Text – Elastic

Saurabh Sharma

If you are not aware of mapping, it might be a little confusing but I would try my best.

Every document that gets indexed in elastic has fields, every field that is accessible has an associated type with it (Inverted Index) which helps elastic organize data for quick retrieval.

I create a sample index my_index with a field country_name that was auto-mapped as I added the value.

POST my_index/_doc/1
 {
   "country_name": "The United States of America"
 }


GET my_index/_mapping

{
   "my_index" : {
     "mappings" : {
       "properties" : {
         "country_name" : {
           "type" : "text",
           "fields" : {
             "keyword" : {
               "type" : "keyword",
               "ignore_above" : 256
             }
           }
         }
       }
     }
   }
 }

Text

As evident the default type provided to the country_name is TEXT, and another something called fields (Multi-fields which I will touch upon later).

From the official documentation

A field to index full-text values, such as the body of an email or the description of a product. These fields are analyzed, that is they are passed through an analyzer to convert the string into a list of individual terms before being indexed.

@elastic.co

If you need to index structured content it is better to use Keyword (the one in the fields as shown above)

Keyword is typically used for Filtering, like show all the movies of category comedy.

What is the difference?

One is for full text search and the other for aggregations and sorting.

A simple search request

GET my_index/_search

Since there is only one document currently it should return something like

{
"took" : 1,
"timed_out" : false,
"_shards" : {
"total" : 1,
"successful" : 1,
"skipped" : 0,
"failed" : 0
},
"hits" : {
"total" : {
"value" : 1,
"relation" : "eq"
},
"max_score" : 1.0,
"hits" : [
{
"_index" : "my_index",
"_type" : "_doc",
"_id" : "1",
"_score" : 1.0,
"_source" : {
"country_name" : "The United States of America"
}
}
]
}
}

Let us run an aggregation to highlight the difference

GET my_index/_search
{
"aggs": {
"Top Country": {
"terms": {
"field": "country_name",
"size": 10
}
}
}
}

What do you guess the response will be? I am running a terms aggregation on country_name.

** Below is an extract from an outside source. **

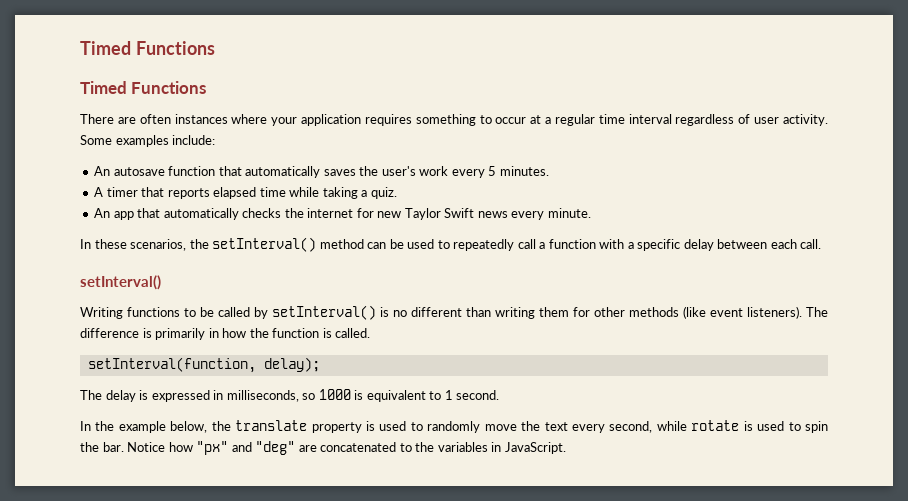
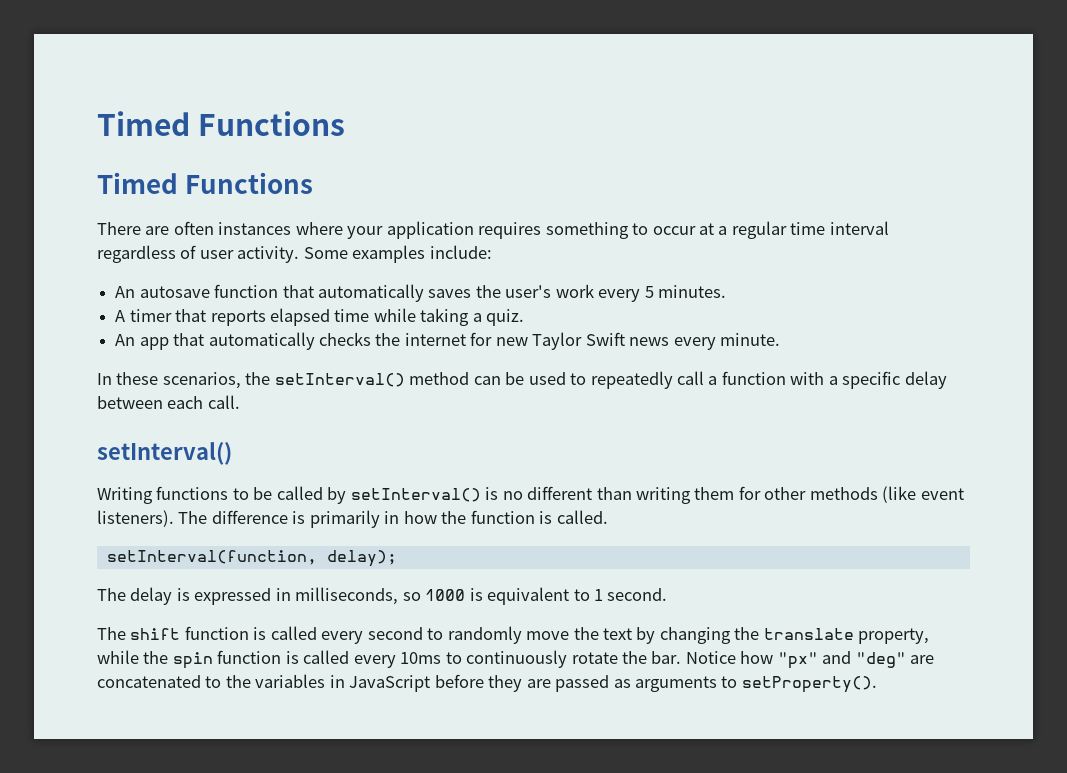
- In the example below, the translate property is used to randomly move the text every second, while rotate is used to spin the bar.
+ The shift function is called every second to randomly move the text by changing the translate property, while the spin function is called every 10ms to continuously rotate the bar.
- Notice how "px" and "deg" are concatenated to the variables in JavaScript.
+ Notice how "px" and "deg" are concatenated to the variables in JavaScript before they are passed as arguments to setProperty().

You should get an error like below

"error": {
"root_cause": [
{
"type": "illegal_argument_exception",
"reason": "Fielddata is disabled on text fields by default. Set fielddata=true on [country_name] in order to load fielddata in memory by uninverting the inverted index. Note that this can however use significant memory. Alternatively use a keyword field instead."
}
],

If it is simple TEXT it will be broken down to be indexed, to make the following query possible

GET my_index/_search
{
"size": 0,
"query": {
"match": {
"country_name": "America"
}
}
}

It should respond as under

{
"took" : 1,
"timed_out" : false,
"_shards" : {
"total" : 1,
"successful" : 1,
"skipped" : 0,
"failed" : 0
},
"hits" : {
"total" : {
"value" : 1,
"relation" : "eq"
},
"max_score" : null,
"hits" : [ ]
}
}

But if I aggregate and since it is broken down it wont work, and hence the error as seen above. If I want that agg to work, I will simply modify the query as under.

GET my_index/_search
{
"aggs": {
"Top Country": {
"terms": {
"field": "country_name.keyword",
"size": 10
}
}
}
}

and when executed it shall return something like

{
"took" : 1,
"timed_out" : false,
"_shards" : {
"total" : 1,
"successful" : 1,
"skipped" : 0,
"failed" : 0
},
"hits" : {
"total" : {
"value" : 1,
"relation" : "eq"
},
"max_score" : 1.0,
"hits" : [
{
"_index" : "my_index",
"_type" : "_doc",
"_id" : "1",
"_score" : 1.0,
"_source" : {
"country_name" : "The United States of America"
}
}
]
},
"aggregations" : {
"Top Country" : {
"doc_count_error_upper_bound" : 0,
"sum_other_doc_count" : 0,
"buckets" : [
{
"key" : "The United States of America",
"doc_count" : 1
}
]
}
}
}

Simple yet effective.

Helpful links

  • https://www.elastic.co/guide/en/elasticsearch/reference/master/keyword.html
  • https://www.elastic.co/guide/en/elasticsearch/reference/master/text.html
  • https://www.elastic.co/guide/en/elasticsearch/reference/master/doc-values.html

Multi Fields

It is often useful to index the same field in different ways for different purposes. For instance, a string field could be mapped as a text field for full-text search, and as a keyword field for sorting or aggregations. Alternatively, you could index a text field with the standard analyzer, the english analyzer, and the french analyzer.

Most datatypes support multi-fields via the fields parameter.

— THE – END —